= WORK ORDER =
If you see a picture in the data below, omit it and copy the rest exactly.

= SUPPLIED INFORMATION =
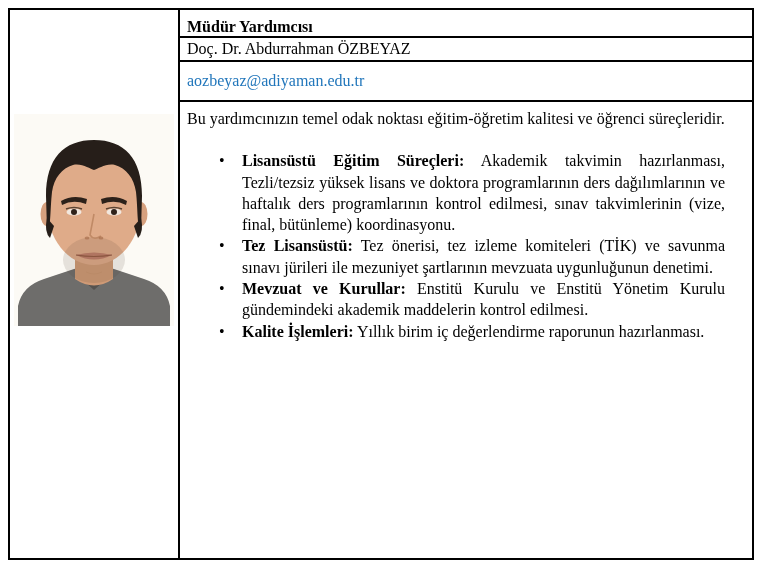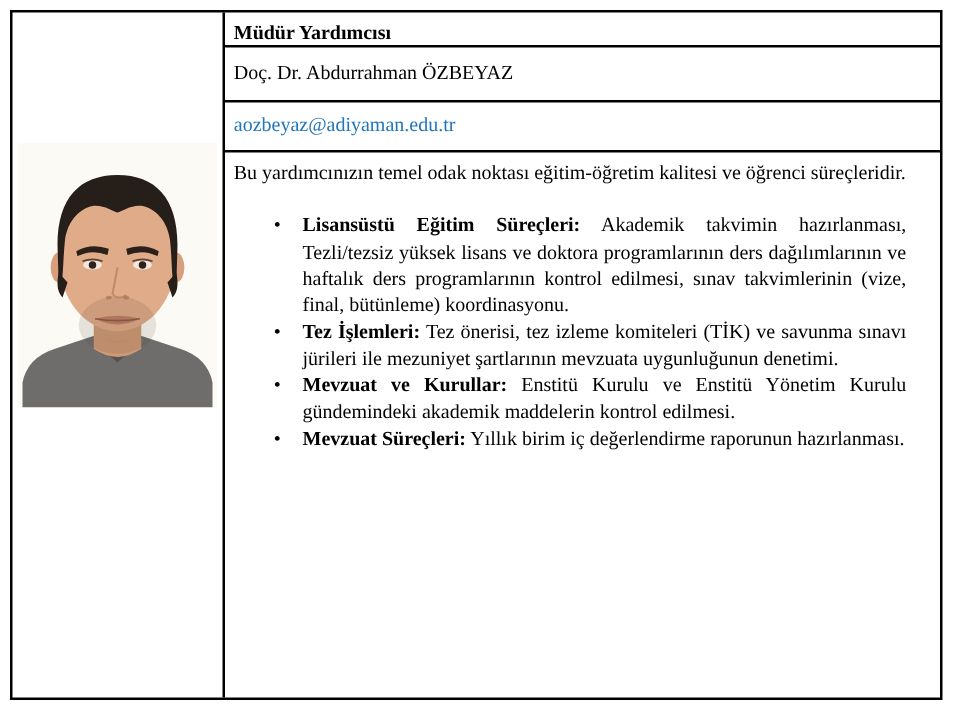--- a/index.html
+++ b/index.html
@@ -38,7 +38,7 @@
     flex:0 0 auto;
   }
   .row-title{height:28px;font-weight:bold;align-items:flex-end;}
-  .row-name{height:44px;align-items:center;}
+  .row-name{height:24px;align-items:center;}
   .row-email{height:40px;}
   .row-phone{height:28px;}
   .row-body{

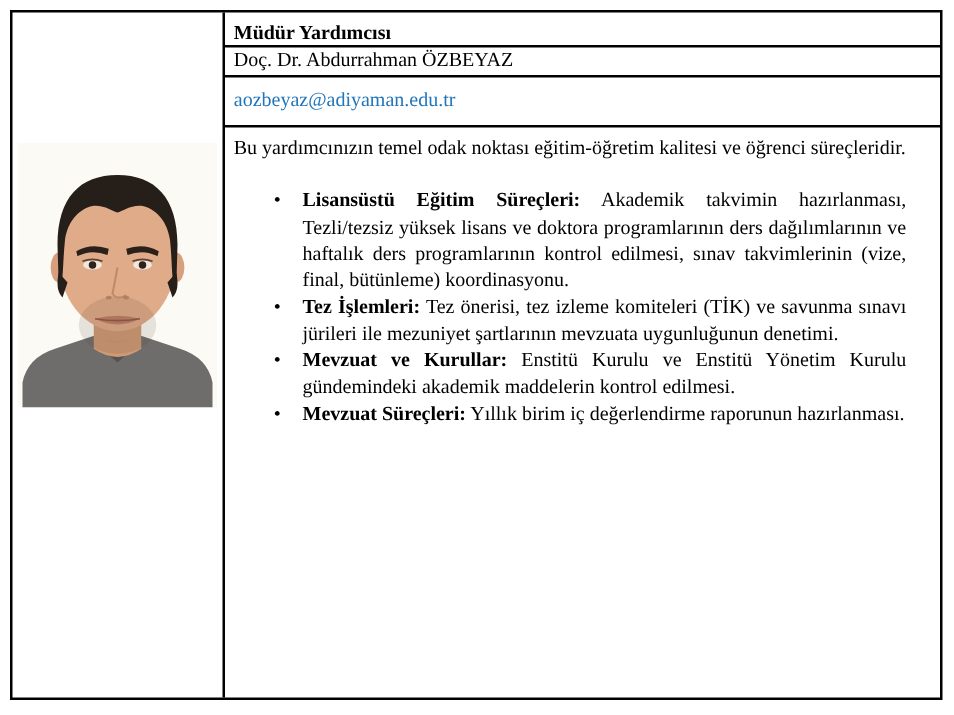--- a/index.html
+++ b/index.html
@@ -143,7 +143,7 @@
           <span class="duty-label">Lisansüstü Eğitim Süreçleri:</span><span> Akademik takvimin hazırlanması, Tezli/tezsiz yüksek lisans ve doktora programlarının ders dağılımlarının ve haftalık ders programlarının kontrol edilmesi, sınav takvimlerinin (vize, final, bütünleme) koordinasyonu.</span>
         </li>
         <li data-align="justify">
-          <span class="duty-label">Tez İşlemleri:</span><span> Tez önerisi, tez izleme komiteleri (TİK) ve savunma sınavı jürileri ile mezuniyet şartlarının mevzuata uygunluğunun denetimi.</span>
+          <span class="duty-label">Tez Lisansüstü:</span><span> Tez önerisi, tez izleme komiteleri (TİK) ve savunma sınavı jürileri ile mezuniyet şartlarının mevzuata uygunluğunun denetimi.</span>
         </li>
         <li data-align="justify">
           <span class="duty-label">Mevzuat ve Kurullar:</span><span> Enstitü Kurulu ve Enstitü Yönetim Kurulu gündemindeki akademik maddelerin kontrol edilmesi.</span>

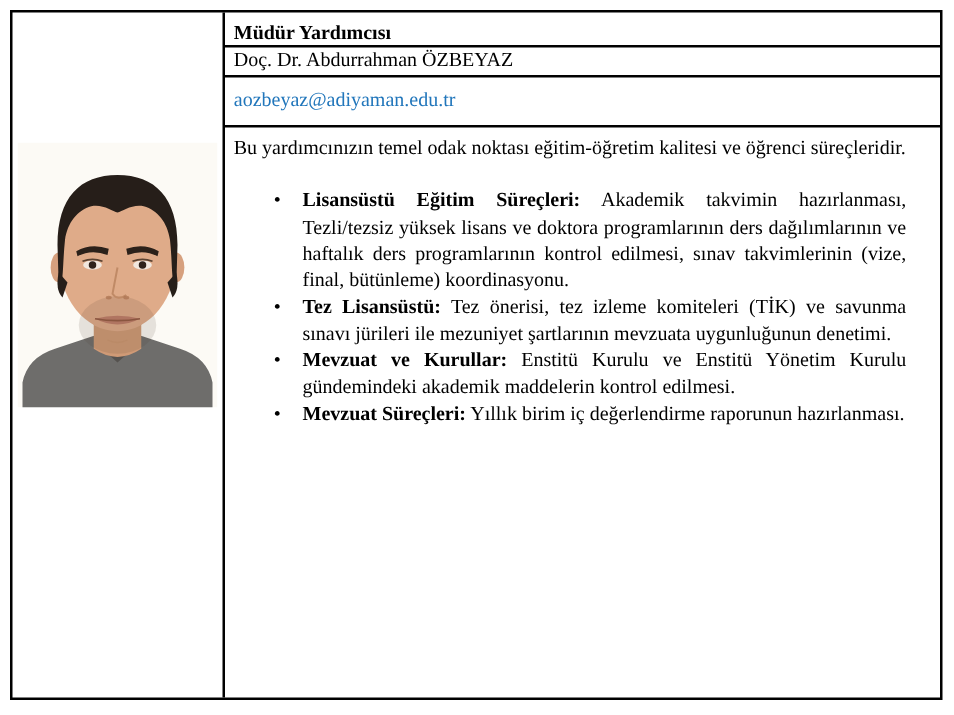--- a/index.html
+++ b/index.html
@@ -149,7 +149,7 @@
           <span class="duty-label">Mevzuat ve Kurullar:</span><span> Enstitü Kurulu ve Enstitü Yönetim Kurulu gündemindeki akademik maddelerin kontrol edilmesi.</span>
         </li>
         <li data-align="left">
-          <span class="duty-label">Mevzuat Süreçleri:</span><span> Yıllık birim iç değerlendirme raporunun hazırlanması.</span>
+          <span class="duty-label">Kalite İşlemleri:</span><span> Yıllık birim iç değerlendirme raporunun hazırlanması.</span>
         </li>
       </ul>
     </div>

= RESULT OF THIS EXERCISE =
--- a/index.html
+++ b/index.html
@@ -38,7 +38,7 @@
     flex:0 0 auto;
   }
   .row-title{height:28px;font-weight:bold;align-items:flex-end;}
-  .row-name{height:44px;align-items:center;}
+  .row-name{height:24px;align-items:center;}
   .row-email{height:40px;}
   .row-phone{height:28px;}
   .row-body{

--- a/index.html
+++ b/index.html
@@ -143,7 +143,7 @@
           <span class="duty-label">Lisansüstü Eğitim Süreçleri:</span><span> Akademik takvimin hazırlanması, Tezli/tezsiz yüksek lisans ve doktora programlarının ders dağılımlarının ve haftalık ders programlarının kontrol edilmesi, sınav takvimlerinin (vize, final, bütünleme) koordinasyonu.</span>
         </li>
         <li data-align="justify">
-          <span class="duty-label">Tez İşlemleri:</span><span> Tez önerisi, tez izleme komiteleri (TİK) ve savunma sınavı jürileri ile mezuniyet şartlarının mevzuata uygunluğunun denetimi.</span>
+          <span class="duty-label">Tez Lisansüstü:</span><span> Tez önerisi, tez izleme komiteleri (TİK) ve savunma sınavı jürileri ile mezuniyet şartlarının mevzuata uygunluğunun denetimi.</span>
         </li>
         <li data-align="justify">
           <span class="duty-label">Mevzuat ve Kurullar:</span><span> Enstitü Kurulu ve Enstitü Yönetim Kurulu gündemindeki akademik maddelerin kontrol edilmesi.</span>

--- a/index.html
+++ b/index.html
@@ -149,7 +149,7 @@
           <span class="duty-label">Mevzuat ve Kurullar:</span><span> Enstitü Kurulu ve Enstitü Yönetim Kurulu gündemindeki akademik maddelerin kontrol edilmesi.</span>
         </li>
         <li data-align="left">
-          <span class="duty-label">Mevzuat Süreçleri:</span><span> Yıllık birim iç değerlendirme raporunun hazırlanması.</span>
+          <span class="duty-label">Kalite İşlemleri:</span><span> Yıllık birim iç değerlendirme raporunun hazırlanması.</span>
         </li>
       </ul>
     </div>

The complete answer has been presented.